Effekte auf die Pflanze
Sulfo S: Ein Flüssigschwefel mit Netzmitteleffekt. Es wird über die Blätter aufgenommen. Wegen der sehr guten Haftfähigkeit ist eine bessere Regenbeständigkeit und längere Dauerwirkung gegeben. Es beugt einen latenten Schwefelmangel vor und optimiert die Stickstoff-Effizienz, erhöht die Qualität sowie die Frosthärte.

Vitaly: Unterstützt die Kultur während gewissen Stress-situationen (z. B. Trockenheit, Hitze, UV-Strahlung, Frost, starke Bise; versalzende oder verdichtete Böden; Nährstoffmangel) und macht sie widerstandsfähiger.
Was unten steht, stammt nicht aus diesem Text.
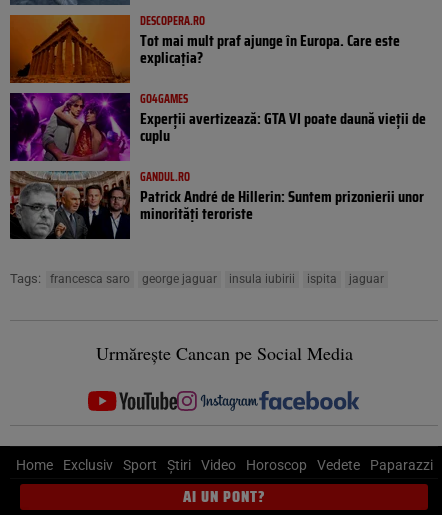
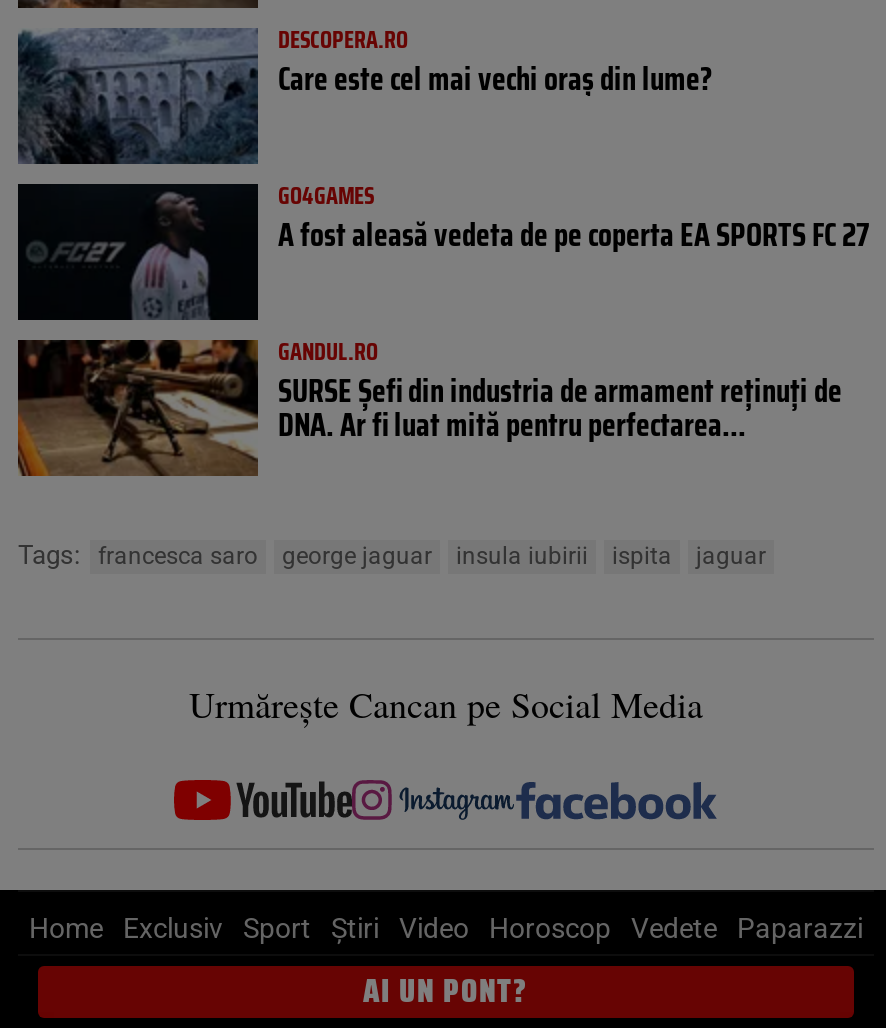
[9,14,400,84] [image] | Tot mai mult praf ajunge în Europa. Care este | explicația? -> [16,26,712,166] [image] | Care este cel mai vechi oraș din lume?
[9,92,426,162] [image] | Experții avertizează: GTA VI poate daună vieții de | cuplu -> [16,182,870,322] [image] | A fost aleasă vedeta de pe coperta EA SPORTS FC 27
[9,170,424,240] [image] | Patrick André de Hillerin: Suntem prizonierii unor | minorități teroriste -> [16,338,842,478] [image] | SURSE Șefi din industria de armament reținuți de | DNA. Ar fi luat mită pentru perfectarea...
Iodus 40 (mit W-Nummer): Ein Extrakt aus Meeralgen, was die pflanzeneigenen Abwehrkräfte gegen pilzliche, virale und bakterielle Erreger aktiviert. Die Pflanze ist damit gegen einen nachfolgenden Pilzbefall bereits geschützt – kann mit einer Impfung verglichen werden (vorbeugend). Die Wirkdauer beträgt bis zu 40 Tage. 

Neues Mittel
Seit diesem Jahr ist zusätzlich der Biostimulator «Naturamin» auf dem Markt, ein feines Granulat aus Peptiden und Aminosäuren. Es wird vorbeugend vor Stresssituationen eingesetzt, um der Pflanze zu helfen, den Stress zu überwinden. 

Julia Bommer empfiehlt: In der Praxis sollten Biostimulatoren  ergänzend zu Fungiziden eingesetzt werden oder bei Stresssituationen, welche ein langsames Wachstum verursachen (Frost, Herbizidstress, Hitze, Trockenheit).